Weighted Checklists

A participatory means of measuring complex change

On this page:

  1. What is a weighted checklist?
  2. Where are (participatory) weighted checklists used?
  3. What is different about (participatory) weighted checklists?
  4.  Potential problems
  5. How do rubrics compare to weighted checklists?
  6. Variable design features of weighted checklists
  7. Related resources

1. What is a weighted checklist?

A weighted checklist has:

  • A list of items, each of which describes an attribute of an organisation or an event. The attribute may or may not be present (indicated by a 1 or 0), or it may be present in a degree measured in a simple scale (e.g. 0 to 3).
  • A set of weights, which describes the relative importance of each item
  • A summary score, based on the number of items identified as present, but adjusted by their individual weights.

Here is an example of a very simple customer satisfaction survey that is in the form of a weighted checklist (that was sent to me by a firm I used). In this case the survey respondents provided two sets of information (a) their views on the importance of each item, to them (the weights), in the second column, (b) their views on how well the firm was doing on each criteria according to their experience, in the third column.

Once the responses have been collected, weighted scores for individual respondents then can be calculated, along with an average score for all respondents. The process is as follows:

1. Multiply the importance rating x actual performance rating for each item

2. The sum of these is the actual raw score

3. Multiply the importance rating x highest possible performance rating for each item

4. The sum of these is the highest possible raw score

5. Divide the actual raw score (2) by the highest possible raw score (4), to get a percentage score for the respondent. A high percentage = high degree of satisfaction, and vice versa

6. Calculate the average  percentage score for all the respondents

This is a participatory form of weighted checklist, because respondents themselves determine the weights given to different items on the checklist. Other types of checklists use weightings solicited from experts. They are not the focus of the remainder of this paper. Judging from a Google search these expert weighted checklists are mainly used for staff performance appraisal purposes. For more information on these, see:

2. Where are (participatory) weighted checklists used?

1. When the event is complex and difficult to measure with any single indicator

Often people try to measure a change by finding a single measurable indicator that will capture the change. For complex changes, such as improvements in people’s participation or changes in organisational capacity, finding such an indicator can be a major challenge. Often the chosen indicator seems far too simplistic. Such as using the number of people participating in x type of meetings, as an indicator of participation.

2. Where there may be multiple measures in place, but a single aggregate measure is needed of overall performance

Sometimes Logical Framework descriptions of project designs will include more than one indicator to track a given change that is recognised to be complex. However this response presents a further challenge, of how to aggregate the evidence of change described by multiple indicators.

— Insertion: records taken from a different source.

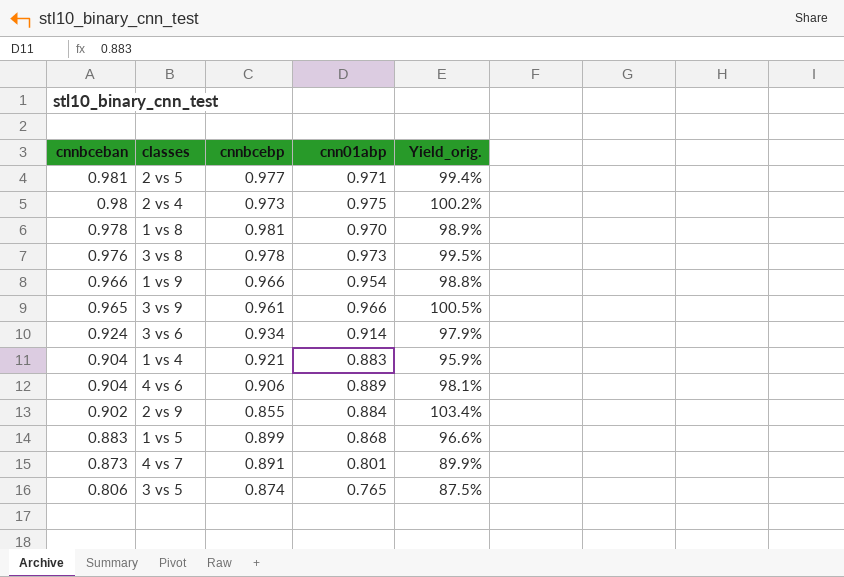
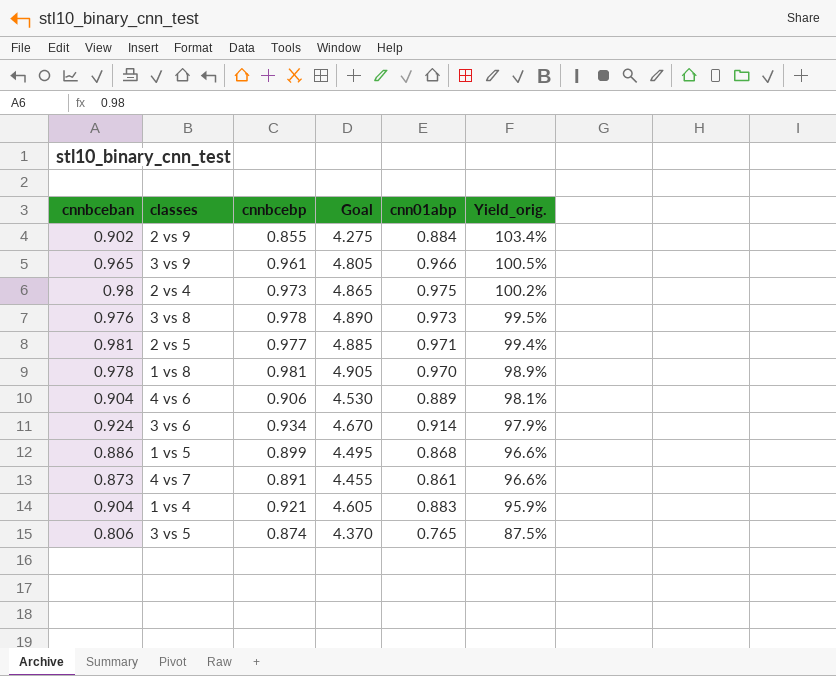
row order: cnnbceban descending -> Yield_orig. descending
column Goal | formula: none -> [cnnbcebp] * 5
row 1 vs 9: 0.966 | 0.966 | 0.954 | 98.8% -> none
1 vs 5 | cnnbceban: 0.883 -> 0.886
4 vs 7 | cnn01abp: 0.801 -> 0.861
4 vs 7 | Yield_orig.: 89.9% -> 96.6%

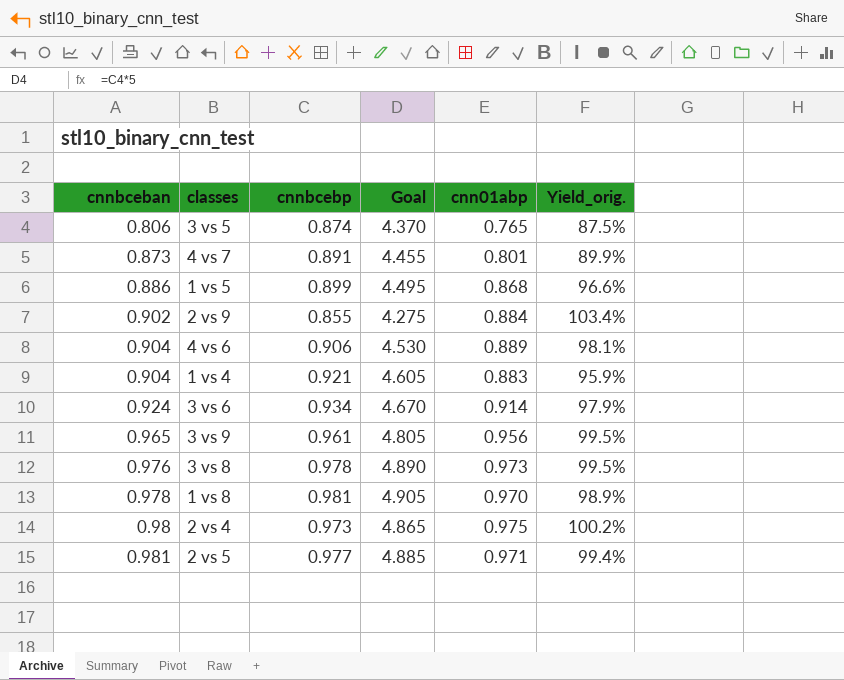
row order: Yield_orig. descending -> cnnbceban ascending
4 vs 7 | cnn01abp: 0.861 -> 0.801
4 vs 7 | Yield_orig.: 96.6% -> 89.9%
3 vs 9 | cnn01abp: 0.966 -> 0.956
3 vs 9 | Yield_orig.: 100.5% -> 99.5%

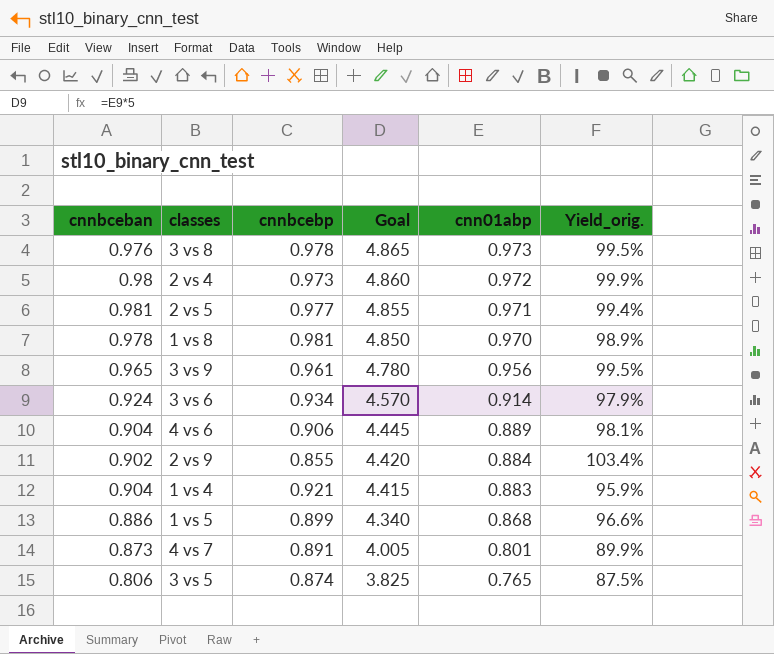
row order: cnnbceban ascending -> Goal descending
column Goal | formula: [cnnbcebp] * 5 -> [cnn01abp] * 5
2 vs 4 | cnn01abp: 0.975 -> 0.972
2 vs 4 | Yield_orig.: 100.2% -> 99.9%

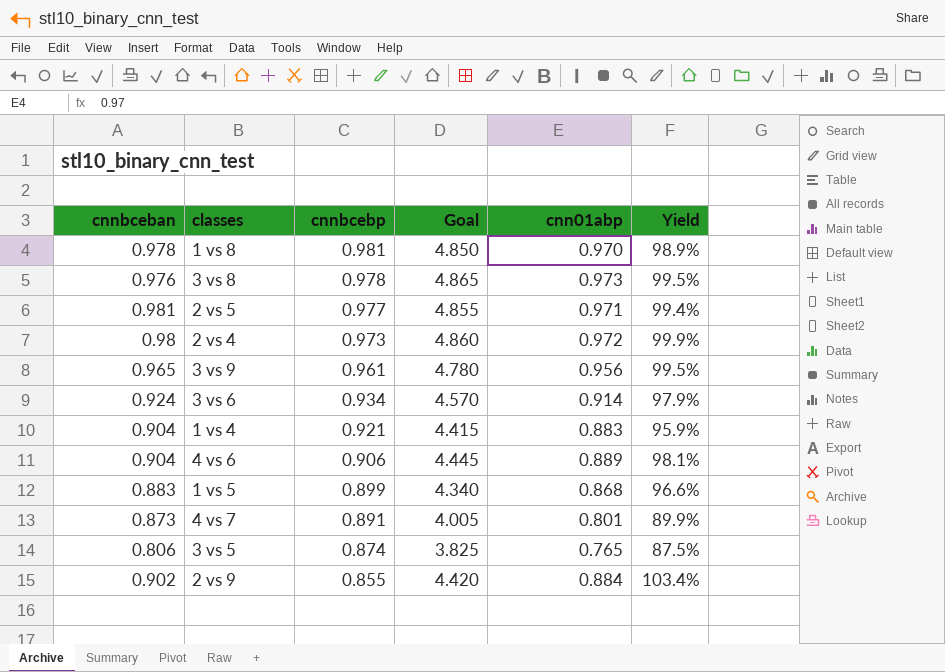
row order: Goal descending -> cnnbcebp descending
column name: Yield_orig. -> Yield
1 vs 5 | cnnbceban: 0.886 -> 0.883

3. Where peoples’ views of the significance of what has happened differ

Users of a health centre may have different views on how well the health service is performing compared to the health centre staff, or to the views of the senior managers of health services

The matrix below can be used to describe where three different methods are most suitable (ordinary indicators, Most Significant Change stories, and weighted checklists)

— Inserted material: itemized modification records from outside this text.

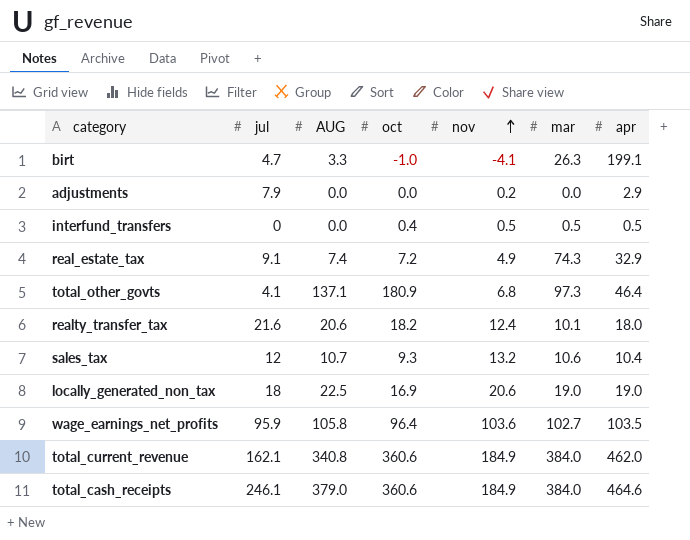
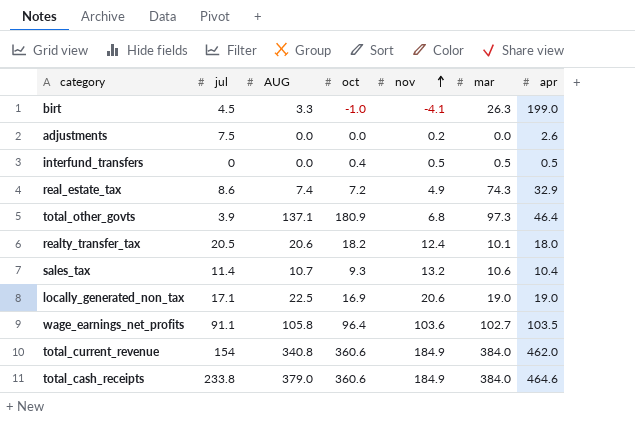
birt | jul: 4.7 -> 4.5
birt | apr: 199.1 -> 199.0
adjustments | jul: 7.9 -> 7.5
adjustments | apr: 2.9 -> 2.6
real_estate_tax | jul: 9.1 -> 8.6
total_other_govts | jul: 4.1 -> 3.9
realty_transfer_tax | jul: 21.6 -> 20.5
sales_tax | jul: 12 -> 11.4
locally_generated_non_tax | jul: 18 -> 17.1
wage_earnings_net_profits | jul: 95.9 -> 91.1
total_current_revenue | jul: 162.1 -> 154
total_cash_receipts | jul: 246.1 -> 233.8

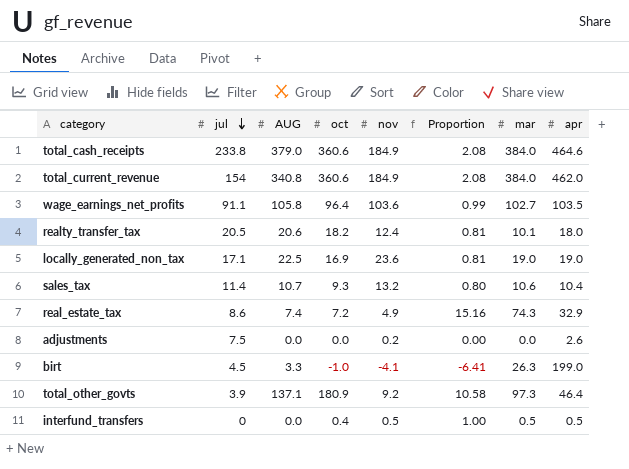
row order: nov ascending -> jul descending
column Proportion | formula: none -> [mar] / [nov]
locally_generated_non_tax | nov: 20.6 -> 23.6
total_other_govts | nov: 6.8 -> 9.2

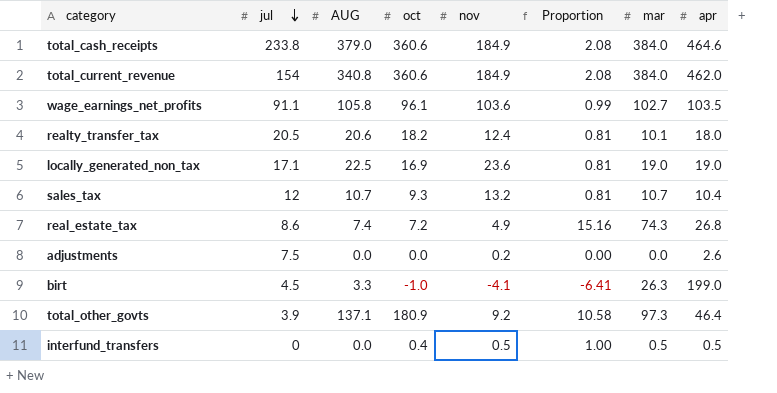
wage_earnings_net_profits | oct: 96.4 -> 96.1
sales_tax | jul: 11.4 -> 12
sales_tax | Proportion: 0.80 -> 0.81
sales_tax | mar: 10.6 -> 10.7
real_estate_tax | apr: 32.9 -> 26.8

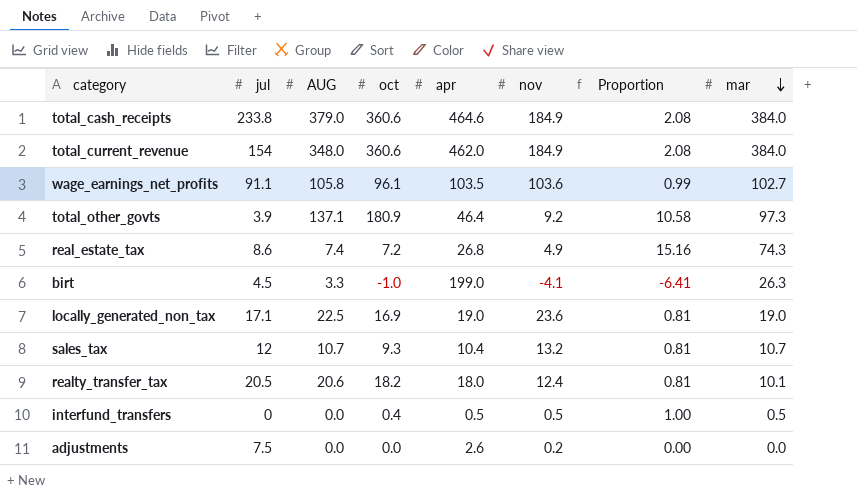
row order: jul descending -> mar descending
column apr | position: 8 -> 5
total_current_revenue | AUG: 340.8 -> 348.0

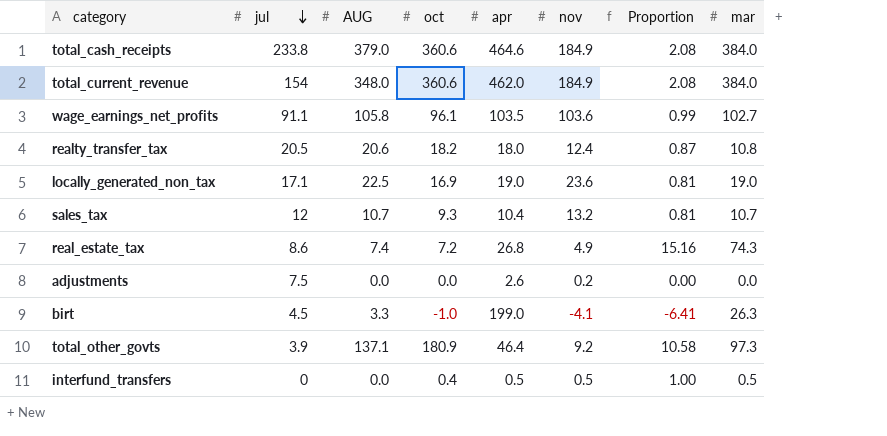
row order: mar descending -> jul descending
realty_transfer_tax | Proportion: 0.81 -> 0.87
realty_transfer_tax | mar: 10.1 -> 10.8

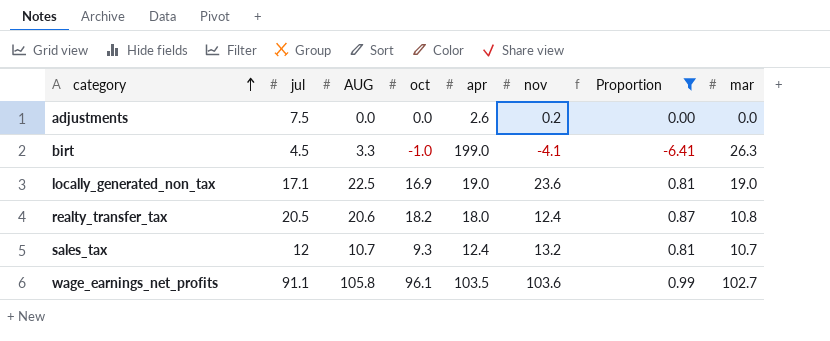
filter: none -> Proportion <= 0.99
row order: jul descending -> category ascending
sales_tax | apr: 10.4 -> 12.4

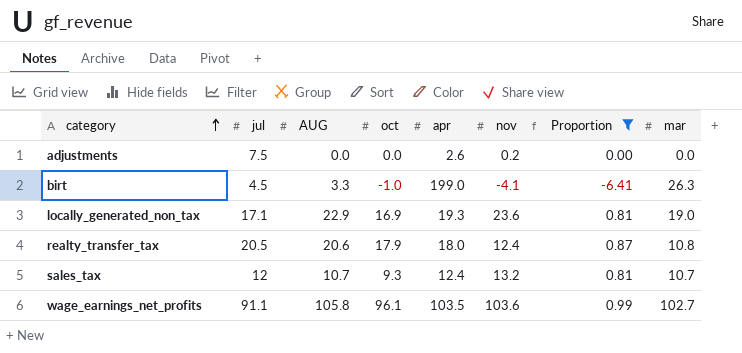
locally_generated_non_tax | AUG: 22.5 -> 22.9
locally_generated_non_tax | apr: 19.0 -> 19.3
realty_transfer_tax | oct: 18.2 -> 17.9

PS: The axes of this table are essentially the same as the “Stacey matrix”

3. What is different about (participatory) weighted checklists?

Weighted checklists separate out value data from observational data. In the example above, the second column asks about importance to you, the respondent. This is value data. The third column asks you about the company’s performance. This is observational data.

With the use of conventional indicators judgments about importance happen only once, when the choice is made to use a specific indicator or not. This happens at the planning stage, and is set thereafter. It is not possible to change the choice of indicator later on, without losing continuity of the data that has been collected so far. With weighted checklists the same set of observational data can be re-analysed with different sets of value data, reflecting the views of different stakeholders, or the views of the same stakeholders that might have changed over time .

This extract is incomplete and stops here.